I can’t argue with that. Themes have their moments in time like everything else, and a restriction by chronology would probably result in a restriction of themes. For example, swords & planet (AKA planetary romance) seems to be making something of a comeback – Chris Roberson’s Paragaea
, Karl Schroeder’s Sun of Suns
, Leigh Brackett’s Sea-Kings of Mars
in the Fantasy Masterworks series, a film of ERB’s A Princess of Mars in development…
In my thirty years plus of reading SF and talking with other devotees, one thing I’ve noticed is that the more committed, active fans are always keen to emphasise what is happening currently in the genre – which is admirable as they are working hard to keep SF alive and kicking.
I’ve never questioned the motives of sf fans in promoting books. On the whole, I think that they do so is a Good Thing. But I have seen, particularly on on-line forums, fans reel out lists of pre-1960 science fiction when asked to recommend genre books. Typically, such lists are presented as “good” sf, not “classic” sf. I think this is wrong.
Nick and I put a greater emphasis on the 1950s-1970s as this is when we believe the greatest steps forward were taken by writers of genre SF: it is no coincidence that the rise of SF is closely related to Modernism in the arts.
Ah, now this is where you and I part company a little. My own personal theory has it that science fiction is indeed a modernist art-form. But it has always been one. Ever since it began in 1926. Gernsback not only coined the term, he also created the community which defines the genre, and his insistence on scientific accuracy (or plausibility) is what differentiates sf as modernist from early prototypes by Wells, Verne, Poe or Shelley, or indeed from fantasy.
This modernist spirit of innovation is especially relevant to the very nature of SF; the ‘sense of wonder’ at the new, conceptual breakthrough, paradigm shift, whatever you want to call the shock of fresh vistas opening up before our consciousness is the mark of important SF.
The Turkey City Lexicon trivialises these as “eyeball kicks”, but I think that de-emphasis is actually necessary – the term has become linked with visual spectacle, rather than paradigm shift. A foregrounding of “sense of wonder” leads to the lack of a central science-fictional conceit – as I mentioned in an earlier post.
But as we were aiming in part at a historical overview rather than a snapshot of the genre now, ‘classic’ texts have to be considered as valid even today.
Perhaps that’s the problem – mis-labelling. Calling the book 100 Must-Read Classic Science Fiction Novels might have been better.
Readers often need to be pointed toward innovators so they can discover how radical such writers were for their time – many contemporary writers cannot claim to be anywhere near as groundbreaking as many classic authors who first tackled the ideas today’s writers build on.

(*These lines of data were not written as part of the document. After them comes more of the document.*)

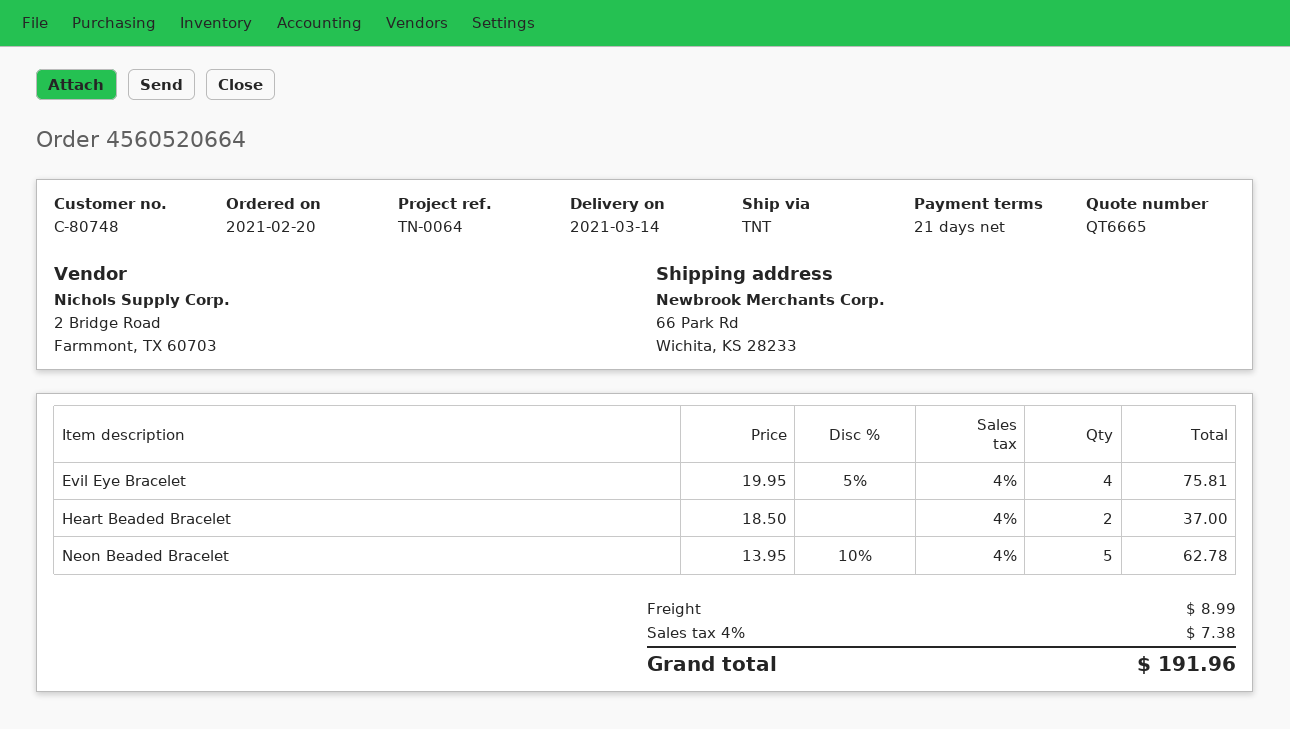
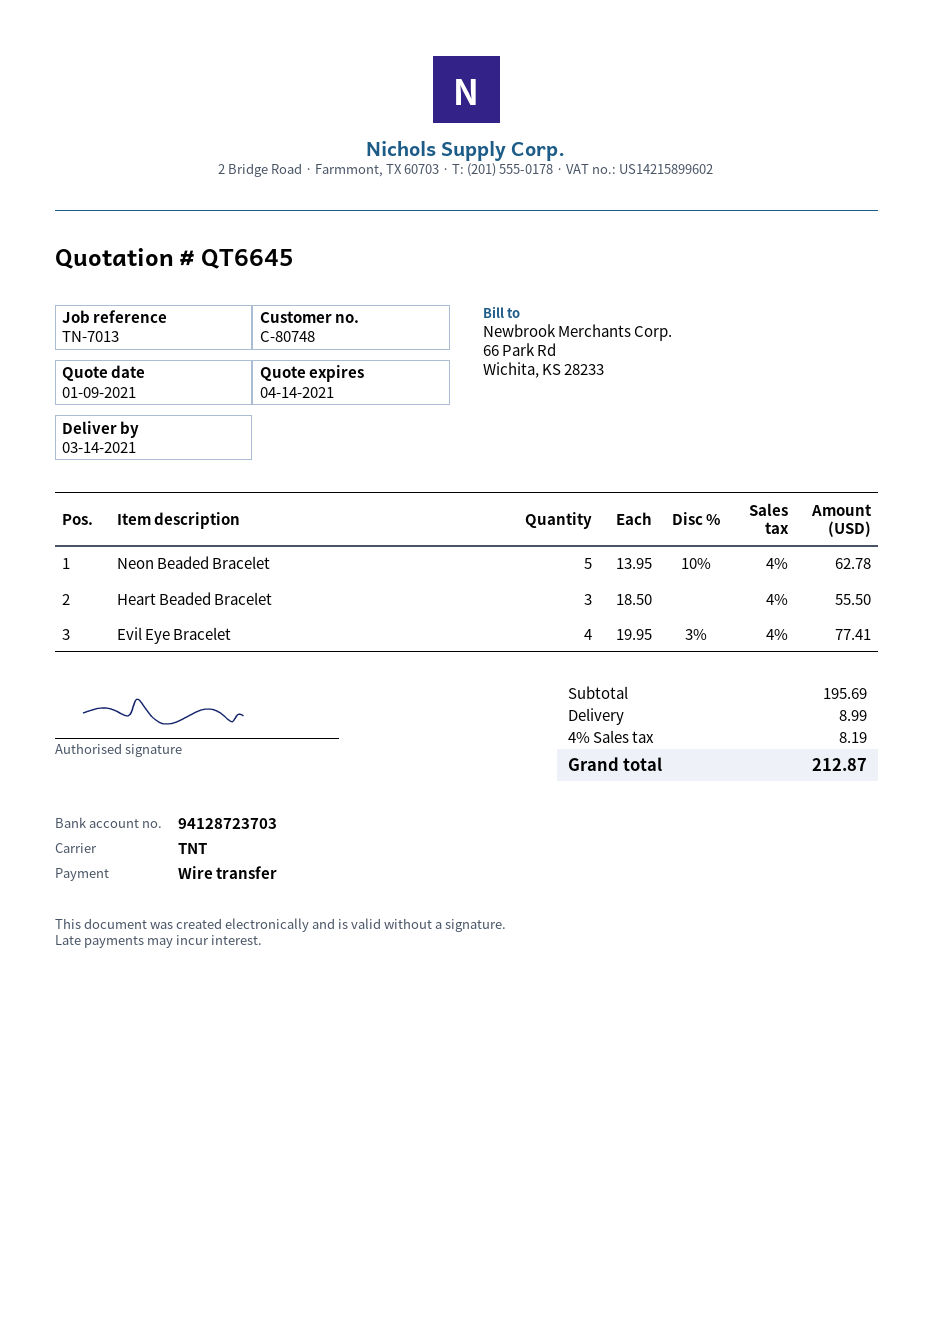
quote number: QT6665 -> QT6645
reference: TN-0064 -> TN-7013
Evil Eye Bracelet: 4 x 19.95 - 5% = 75.81 -> 4 x 19.95 - 3% = 77.41
Heart Beaded Bracelet: 2 x 18.50 = 37.00 -> 3 x 18.50 = 55.50
tax: 4% = 7.38 -> 4% = 8.19
total: 191.96 -> 212.87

When Kirk first kissed Uhura on national American television, it was controversial and ground-breaking. Imagine how viewers of the time felt when they saw it. We can’t, of course. Not now. So how are we able to judge the “radical” credentials of a piece of fiction that was written before we were born? Ralph 124C 41+ was no doubt a radical piece of fiction in 1911… but it is by all accounts near unreadable these days.
SF has always been as much about the present as the future. My view is that most really good SF is about the present.
Exactly! Was it John Clute who said every sf novel has two dates: the date on which it was written, and the date on which it is set? After all, Do Androids Dream of Electric Sheep?
is set in 1992.
With this in mind, reading classic texts in order to put today’s SF into some kind of objective social context is supremely relevant.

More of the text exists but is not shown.